Office Psychos
You might think a psychopath would be fairly easy to spot. Foaming at the mouth, twitching, sawn-off shotgun, lumberjack shirt, part-time job as caretaker on old Indian burial ground. The reality is even more disturbing. Not only have you probably met a few psychopaths, you may even be working for one. And I’m not joking.
According to the psychologist and researcher Dr Robert Hare, 3.9 per cent of corporate professionals have a psychopath score of at least 30 – four times higher than in the rest of the population. What defines a psychopath is not a single act like murder, but their characteristic ways of relating to others. Everything they do is to serve their own purposes. They may seem quite normal, but lack empathy and experience short-lived emotions in response to their own desires.

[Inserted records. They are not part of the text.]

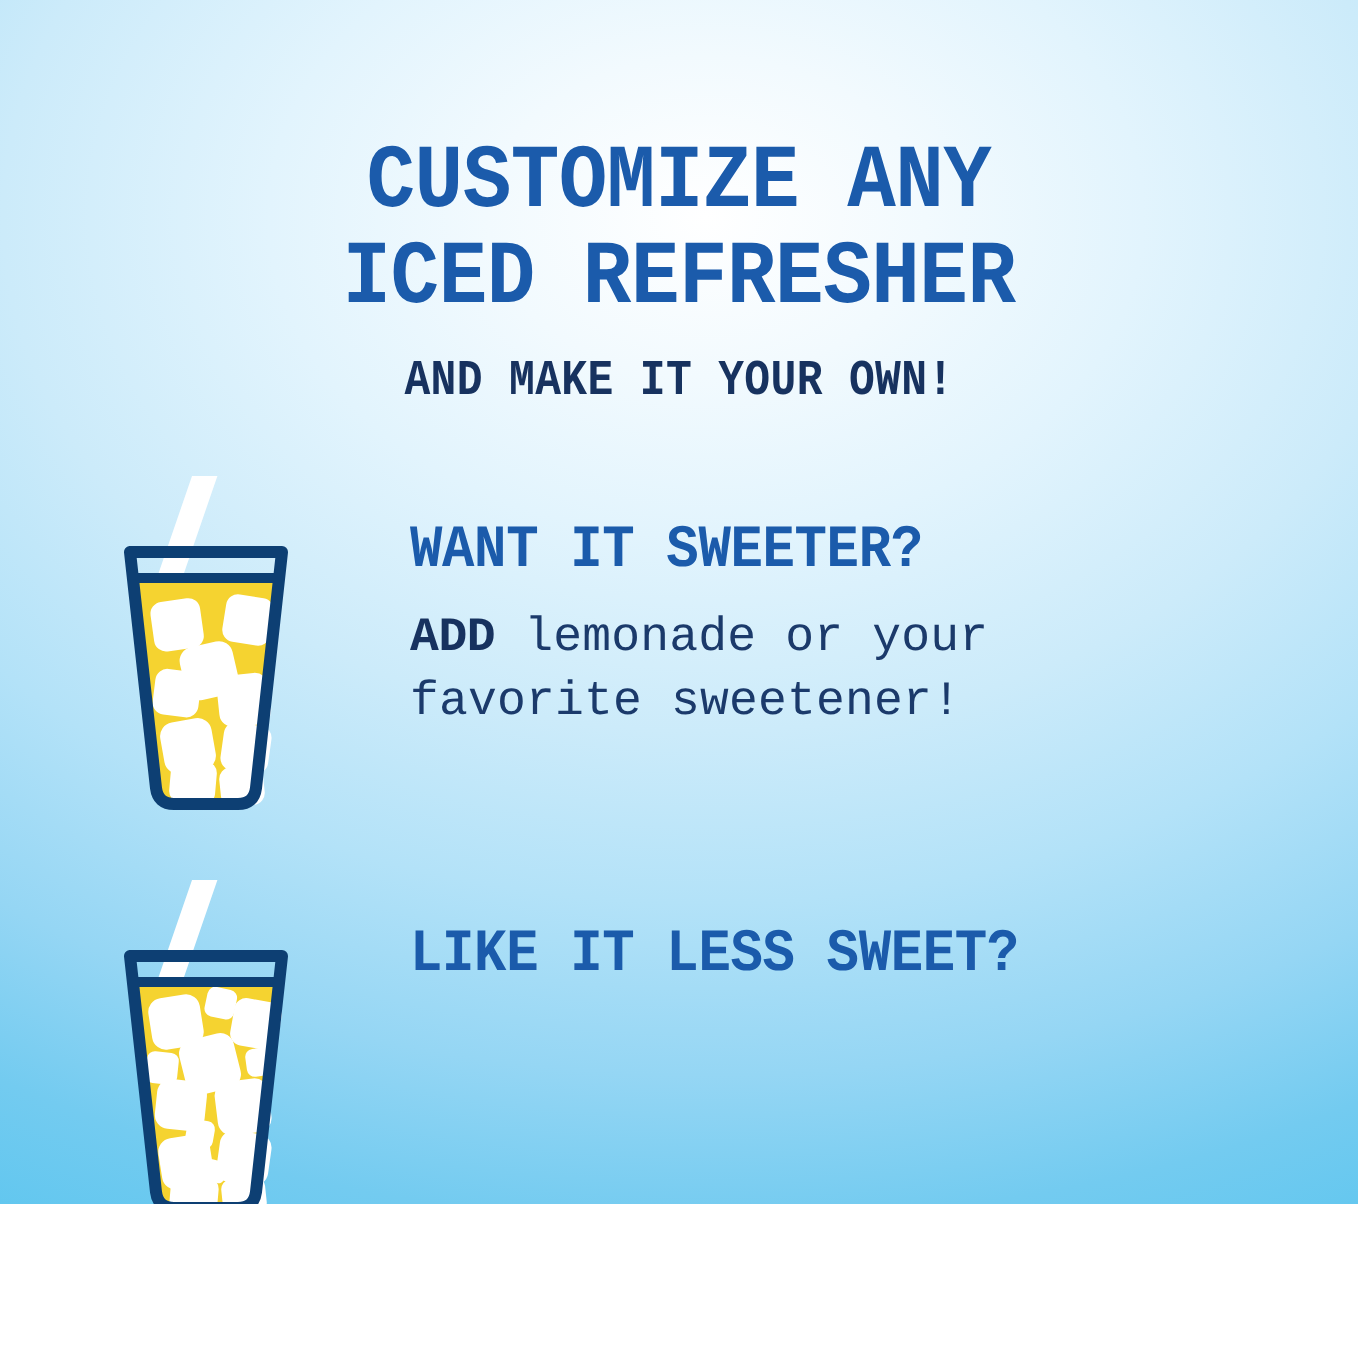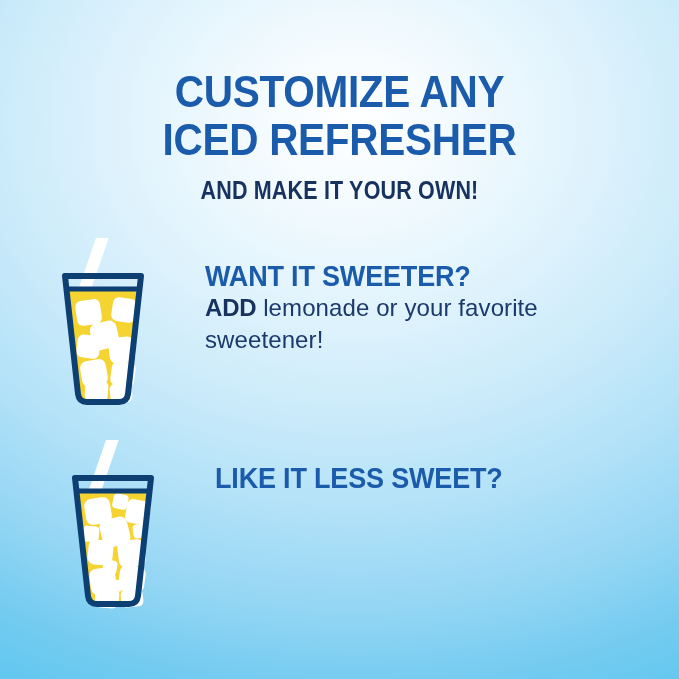--- a/index.html
+++ b/index.html
@@ -5,32 +5,33 @@
   * { margin:0; padding:0; box-sizing:border-box; }
 
   html, body {
     width:679px; height:679px;
     font-family:"Liberation Sans", sans-serif;
     overflow:hidden;
   }
 
   #poster {
     position:relative;
-    width:679px; height:679px;
+    width:679px; height:602px;
     background:
       radial-gradient(ellipse 115% 95% at 52% 18%,
         #ffffff 0%,
         #f2fafe 14%,
         #e2f4fd 28%,
         #ccebfa 45%,
         #b3e2f8 60%,
         #95d6f4 75%,
         #73cbf0 88%,
         #5ec6ef 100%);
     overflow:hidden;
+    font-family:Liberation Mono, monospace;
   }
 
   
   #header {
     position:absolute;
     top:68px; left:0; width:679px;
     text-align:center;
   }
   .headline {
     color:#1b5bab;
@@ -55,41 +56,42 @@
   }
 
   
   .row {
     position:absolute;
     left:0; width:679px;
     display:flex;
     align-items:flex-start;
   }
   #row-1 { top:238px; }
-  #row-2 { top:440px;padding-left:10px; }
+  #row-2 { top:440px; }
 
   .glass-cell {
     width:205px;
     display:flex;
     justify-content:center;
     flex:0 0 205px;
   }
   .text-cell { flex:1 1 auto; padding-top:22px; }
 
   .row-heading {
     color:#1b5bab;
     font-weight:bold;
     font-size:30px;
     line-height:32px;
     letter-spacing:-0.2px;
     transform:scaleX(0.90);
     transform-origin:left top;
     white-space:nowrap;
   }
   .row-body {
+    margin-top:12px;
     color:#1b3a6b;
     font-size:24px;
     line-height:32px;
     max-width:400px;
     letter-spacing:0.1px;
   }
   .row-body b { font-weight:bold; color:#17325f; letter-spacing:-0.2px; }
 
   svg { display:block; }
 </style>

The Robert Hare checklist, aka ‘psychopath test’, assesses 20 personality traits. These include the following;
Glibness/superficial charm
Grandiose sense of self-worth
Proneness to boredom
Early behavioural problems/juvenile delinquency
Failure to accept responsibility for own actions
Manipulative
Lack of remorse
Poor behavioral controls
Promiscuity
Irresponsibility
Many short-term marital relationships.
For each category, you are given a score of 0, 1 or 2. If your total score is more than 30 out of 40, you’re labelled a ‘psychopath’. Borderline psychopaths score between 20 and 25 points and they’re the ones that can blend in at the office – especially if it’s a big corporation.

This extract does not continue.